● WHAT YOU HAVE TO DO
The complete set of records should be given again verbatim.

(Front-end code change data)

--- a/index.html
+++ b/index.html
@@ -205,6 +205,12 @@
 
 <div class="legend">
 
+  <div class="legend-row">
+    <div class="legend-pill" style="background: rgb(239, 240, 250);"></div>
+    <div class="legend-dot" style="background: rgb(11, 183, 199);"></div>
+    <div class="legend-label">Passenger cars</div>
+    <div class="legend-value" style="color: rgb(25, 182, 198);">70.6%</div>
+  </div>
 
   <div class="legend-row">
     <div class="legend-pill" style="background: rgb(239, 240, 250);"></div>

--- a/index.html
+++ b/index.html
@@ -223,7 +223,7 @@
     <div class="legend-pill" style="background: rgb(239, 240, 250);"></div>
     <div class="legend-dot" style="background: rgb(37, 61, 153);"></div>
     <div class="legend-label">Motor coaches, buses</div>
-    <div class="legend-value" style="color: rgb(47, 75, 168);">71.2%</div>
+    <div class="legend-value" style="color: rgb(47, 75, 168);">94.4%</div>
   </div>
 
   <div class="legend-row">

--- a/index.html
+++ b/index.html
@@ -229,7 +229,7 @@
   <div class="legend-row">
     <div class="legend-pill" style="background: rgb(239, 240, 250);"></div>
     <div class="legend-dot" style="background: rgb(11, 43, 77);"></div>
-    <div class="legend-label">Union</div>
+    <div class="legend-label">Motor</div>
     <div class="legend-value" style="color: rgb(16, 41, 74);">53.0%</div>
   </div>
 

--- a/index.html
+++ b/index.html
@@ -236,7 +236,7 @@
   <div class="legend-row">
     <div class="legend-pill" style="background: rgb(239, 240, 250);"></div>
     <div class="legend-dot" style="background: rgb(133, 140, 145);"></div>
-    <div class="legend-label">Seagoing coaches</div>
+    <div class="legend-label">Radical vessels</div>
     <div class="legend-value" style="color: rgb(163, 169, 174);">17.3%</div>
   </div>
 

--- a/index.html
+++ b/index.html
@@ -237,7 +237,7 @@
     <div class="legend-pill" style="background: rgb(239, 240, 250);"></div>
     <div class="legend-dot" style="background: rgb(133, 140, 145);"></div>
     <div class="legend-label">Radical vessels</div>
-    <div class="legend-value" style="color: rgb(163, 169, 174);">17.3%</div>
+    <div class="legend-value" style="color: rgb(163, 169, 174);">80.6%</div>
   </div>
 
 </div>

● TASK ANSWER
--- a/index.html
+++ b/index.html
@@ -205,6 +205,12 @@
 
 <div class="legend">
 
+  <div class="legend-row">
+    <div class="legend-pill" style="background: rgb(239, 240, 250);"></div>
+    <div class="legend-dot" style="background: rgb(11, 183, 199);"></div>
+    <div class="legend-label">Passenger cars</div>
+    <div class="legend-value" style="color: rgb(25, 182, 198);">70.6%</div>
+  </div>
 
   <div class="legend-row">
     <div class="legend-pill" style="background: rgb(239, 240, 250);"></div>

--- a/index.html
+++ b/index.html
@@ -223,7 +223,7 @@
     <div class="legend-pill" style="background: rgb(239, 240, 250);"></div>
     <div class="legend-dot" style="background: rgb(37, 61, 153);"></div>
     <div class="legend-label">Motor coaches, buses</div>
-    <div class="legend-value" style="color: rgb(47, 75, 168);">71.2%</div>
+    <div class="legend-value" style="color: rgb(47, 75, 168);">94.4%</div>
   </div>
 
   <div class="legend-row">

--- a/index.html
+++ b/index.html
@@ -229,7 +229,7 @@
   <div class="legend-row">
     <div class="legend-pill" style="background: rgb(239, 240, 250);"></div>
     <div class="legend-dot" style="background: rgb(11, 43, 77);"></div>
-    <div class="legend-label">Union</div>
+    <div class="legend-label">Motor</div>
     <div class="legend-value" style="color: rgb(16, 41, 74);">53.0%</div>
   </div>
 

--- a/index.html
+++ b/index.html
@@ -236,7 +236,7 @@
   <div class="legend-row">
     <div class="legend-pill" style="background: rgb(239, 240, 250);"></div>
     <div class="legend-dot" style="background: rgb(133, 140, 145);"></div>
-    <div class="legend-label">Seagoing coaches</div>
+    <div class="legend-label">Radical vessels</div>
     <div class="legend-value" style="color: rgb(163, 169, 174);">17.3%</div>
   </div>
 

--- a/index.html
+++ b/index.html
@@ -237,7 +237,7 @@
     <div class="legend-pill" style="background: rgb(239, 240, 250);"></div>
     <div class="legend-dot" style="background: rgb(133, 140, 145);"></div>
     <div class="legend-label">Radical vessels</div>
-    <div class="legend-value" style="color: rgb(163, 169, 174);">17.3%</div>
+    <div class="legend-value" style="color: rgb(163, 169, 174);">80.6%</div>
   </div>
 
 </div>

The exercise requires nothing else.